For the FYV method (Figure 2E), the best estimate of the number of underlying components k 0 is found by an abrupt decrease in the value of the determinant plotted as a function of k ^ . The inflection point was chosen as the first element followed by a decrease with a magnitude greater than 25% of the average decrease for the k ^ vector. The FYV method achieved 100% accuracy for all simulations where k 0 < 15. For k 0 = 15, the method began to estimate a progressively lower k ^ with a greater degree of variability (note error bars).

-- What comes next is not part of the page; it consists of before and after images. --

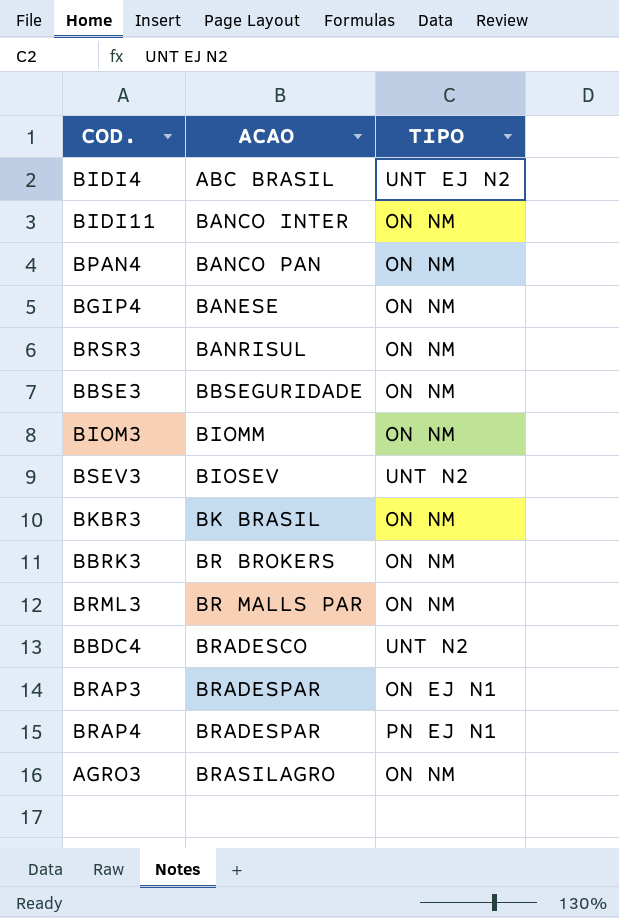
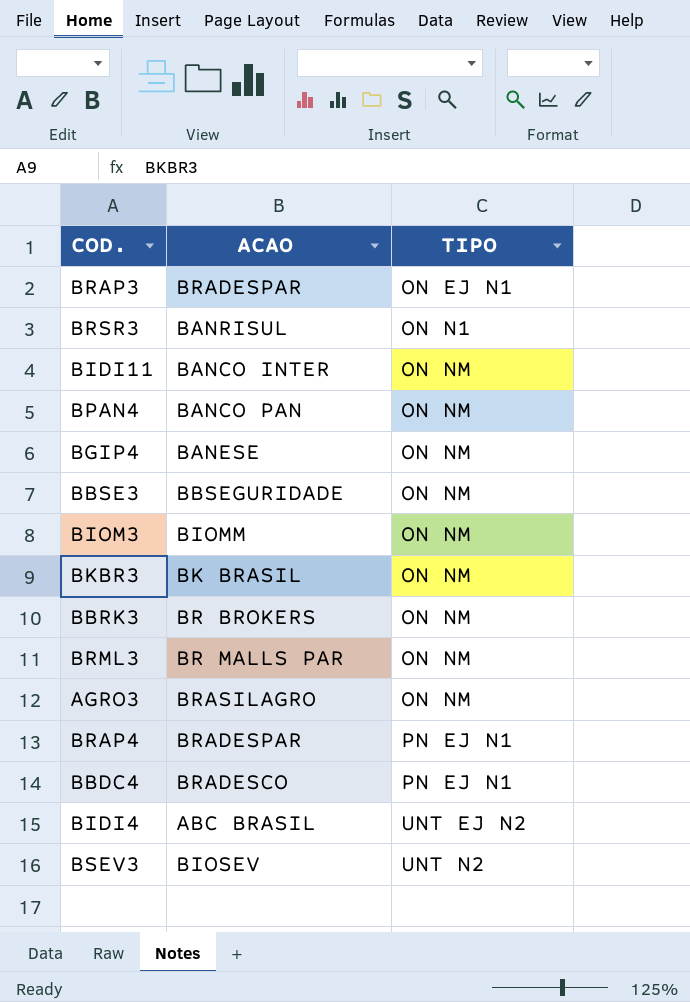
row order: ACAO ascending -> TIPO ascending
BRSR3 | TIPO: ON NM -> ON N1
BBDC4 | TIPO: UNT N2 -> PN EJ N1

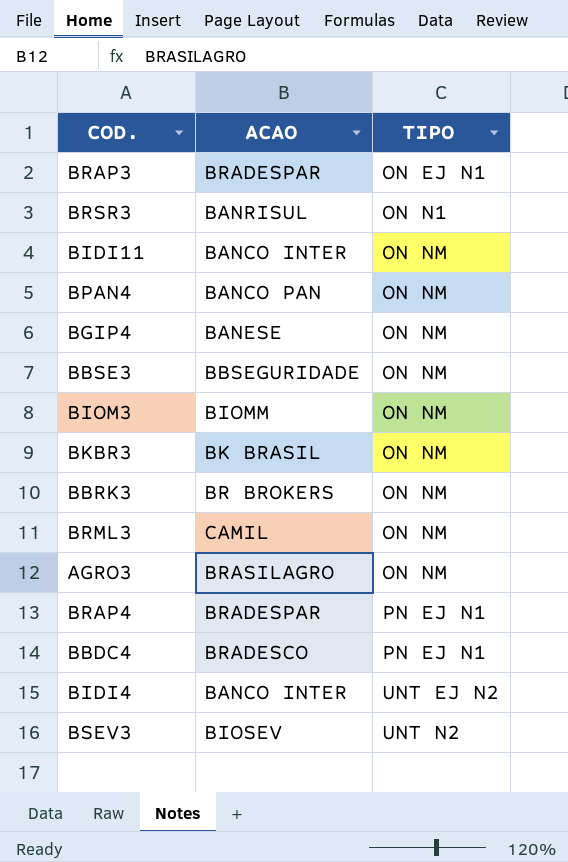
BRML3 | ACAO: BR MALLS PAR -> CAMIL
BIDI4 | ACAO: ABC BRASIL -> BANCO INTER

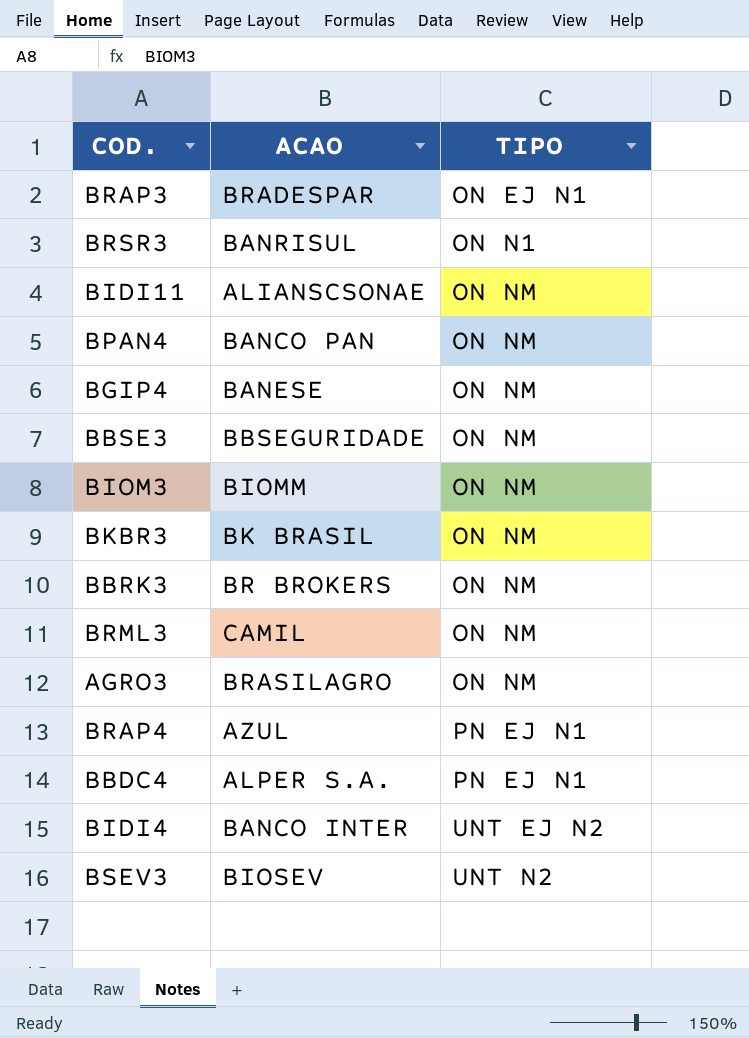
BIDI11 | ACAO: BANCO INTER -> ALIANSCSONAE
BRAP4 | ACAO: BRADESPAR -> AZUL
BBDC4 | ACAO: BRADESCO -> ALPER S.A.

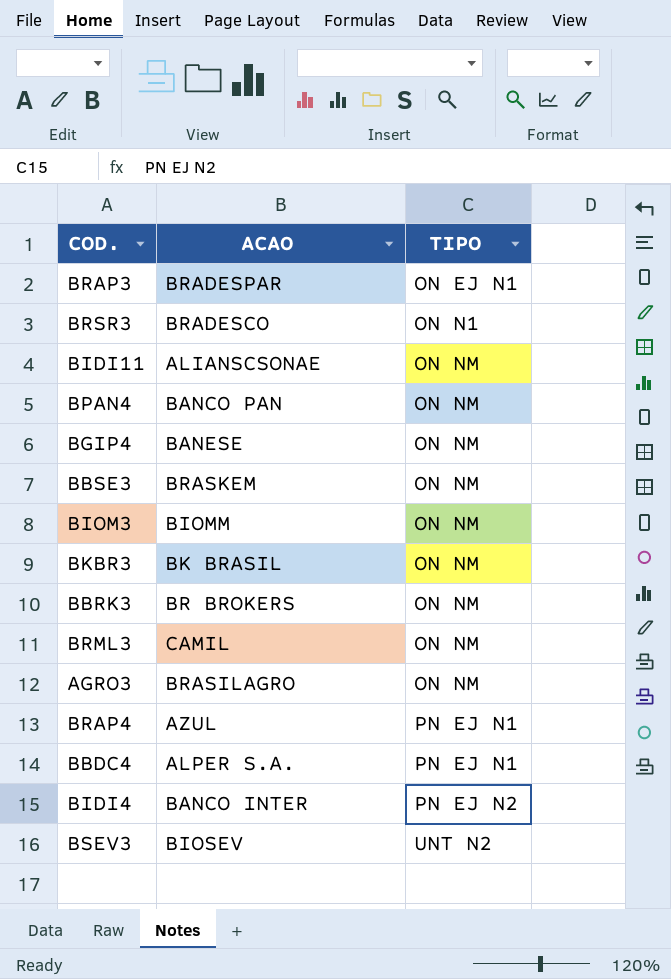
BRSR3 | ACAO: BANRISUL -> BRADESCO
BBSE3 | ACAO: BBSEGURIDADE -> BRASKEM
BIDI4 | TIPO: UNT EJ N2 -> PN EJ N2

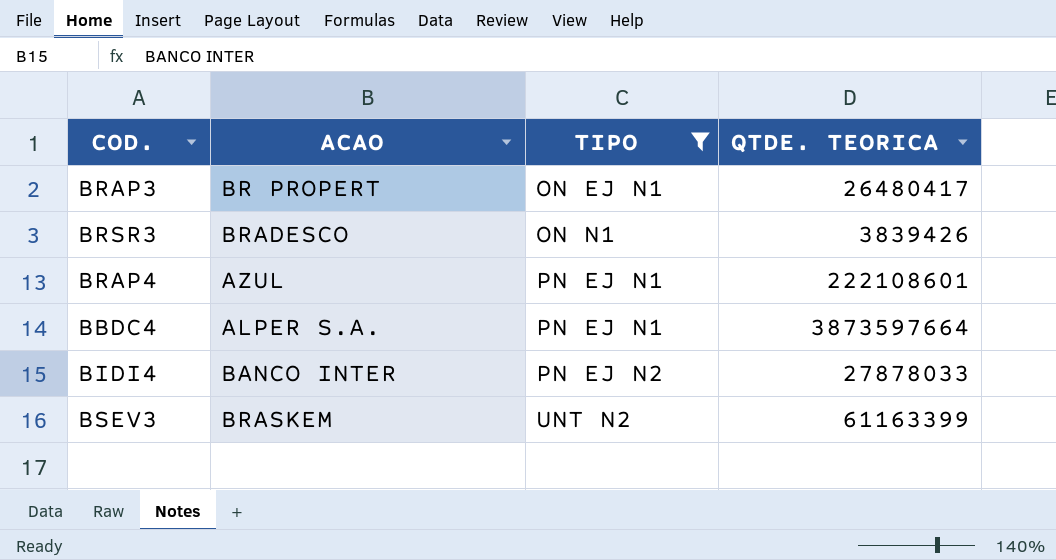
filter: none -> TIPO != ON NM
column QTDE. TEORICA | position: none -> 4
BRAP3 | ACAO: BRADESPAR -> BR PROPERT
BSEV3 | ACAO: BIOSEV -> BRASKEM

The FYV method achieved a concordance correlation coefficient of 0.88 (95% CI = 0.71–0.95). The BCV method’s accuracy (Figure 2F) was on average one index short of the simulated k 0 , but remained accurate up to around k 0 = 12 , at which point the estimate plateaued around 12 for the remainder of values of k 0 . The BCV method achieved a concordance correlation coefficient of 0.99 (95% CI = 0.98–0.997). The CCC method’s accuracy (Figure 2G) was on average perfect across the full range of simulated k 0 , achieving a concordance correlation coefficient of 0.998 (95% CI = 0.995–0.999).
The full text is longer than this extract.